The Health Insurance Commission is working toward seeing several major changes in the health insurance industry.
Speaking at the Cayman Islands Insurance Association’s Health Insurance Seminar on Wednesday, HIC Chairperson Suzanne Bothwell said there are an increasing number of complaints regarding the practices of some approved insurers and healthcare providers.
‘Some of these issues are not yet resolved, but have been discussed with industry stakeholders with a view to resolving them in a mutually beneficial way,’ she said. ‘The issues… are viewed by the HIC as seriously undermining public interests and the underlying principles behind the regulation of the health industry in the Islands.’
Among the issues Mrs. Bothwell listed were the portability of insurance policies; the inconsistent position taken by insurers regarding pre-existing conditions; insurance coverage for senior citizens and the failure of the industry as a whole to market to individuals; the failure of the healthcare providers to complete claim forms for patients; the absence of an industry standard regarding healthcare providers being able to confirm coverage for patients with insurance cards; and the failure of improved insurers in fulfilling their filing obligations under that law.
During the period between July 2006 and June 2007, the HIC received 531 complaints, Mrs. Bothwell said, adding that about 70 per cent of the complaints were resolved, closed or referred.

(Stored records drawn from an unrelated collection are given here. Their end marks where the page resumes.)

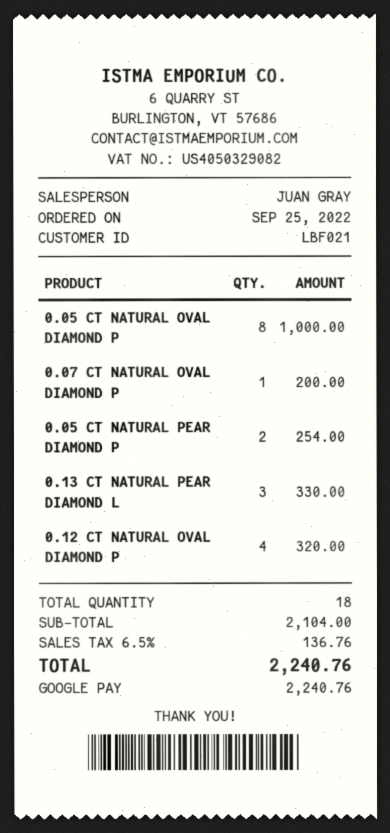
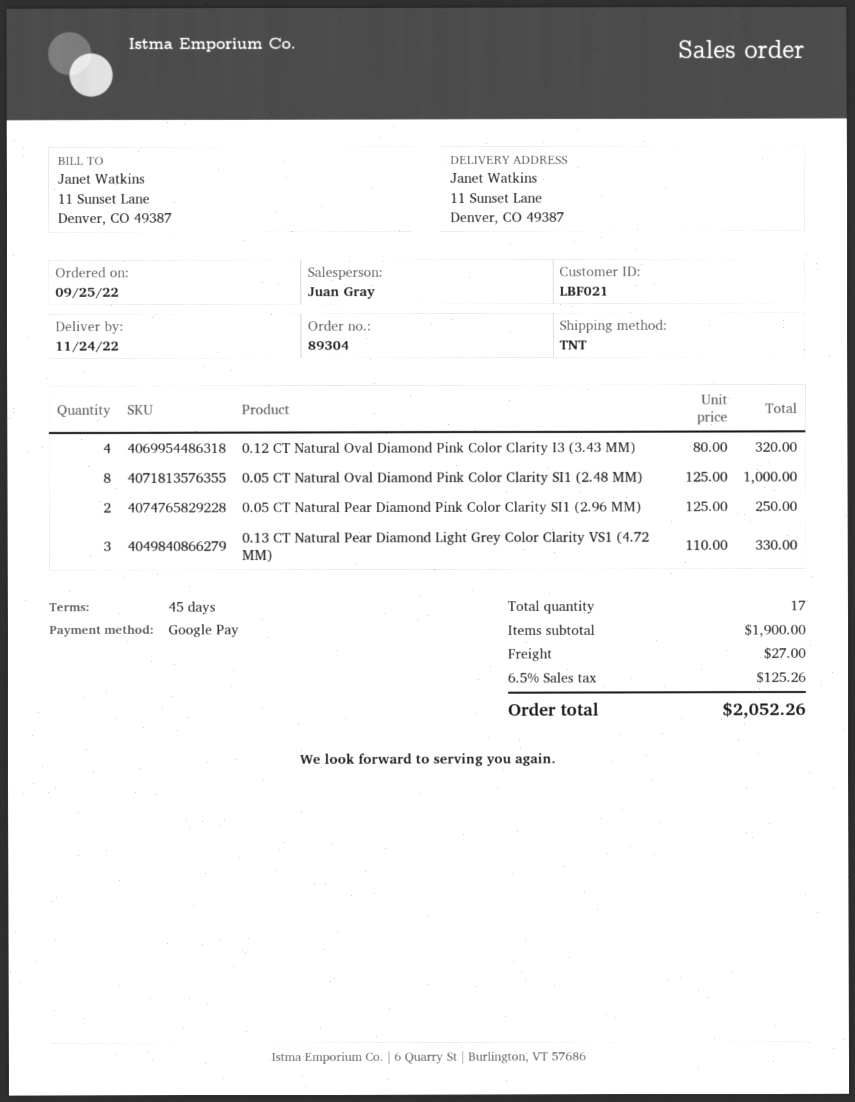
0.07 CT NATURAL OVAL DIAMOND P: 1 for 200.00 -> none
0.05 CT NATURAL PEAR DIAMOND P: 2 for 254.00 -> 2 for 250.00
total quantity: 18 -> 17
subtotal: 2104.00 -> 1900.00
shipping: none -> 27.00
tax: 6.5% = 136.76 -> 6.5% = 125.26
total: 2240.76 -> 2052.26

Mrs. Bothwell said she hopes final resolution to the various concerns could be achieved quickly, either by industry initiatives or through dialogues though the HIC office.
‘For the upcoming year 2008, the Health Insurance Commission Board will be expanding its agenda to vigorously tackle these issues,’ she said,
The issue of portability of insurance has been dealt with before, but not fully.
When health insurance first became mandatory, if a person changed insurers as a result of changing jobs, they had to go through an underwriting process.
HIC Board Member Geoff Scholefield said the law was changed.
‘Now people can have at least the standard plan, where before they could have had nothing at all,’ he told the attendees of the seminar.
However, if a person who has changed jobs wants to get something better than the standard plan, he or she would have to go through underwriting and the possibility of having exclusion put on the policy or of being rejected.
During the seminar’s panel discussion, one member of the seminar’s audience called the limits of the Standard Health Insurance Contract ‘woefully inadequate, particularly the $25,000 per incident limit.’
Another issue being looked at by the HIC concerns a failure by employers and insurers in making it known to ex-employees of companies that there is a provision in the law to enable the extension of their coverage for a limited time.
Speaker Trevor Ward, acting senior crown counsel of the Cayman Island Legal Department, explained that employers have no choice but to extend the coverage for an ex-employee for up to three months if the person remains unemployed and asks for it to be extended.
‘If an employer fails or refuses to do so, the law sanctions that,’ said Mr. Ward. ‘The parting [of employment] might not have been under the most pleasant of circumstances, but the employer must still cover the employee.’
The ex-employee, however, must bear the full cost of extending the insurance, Mr. Ward said.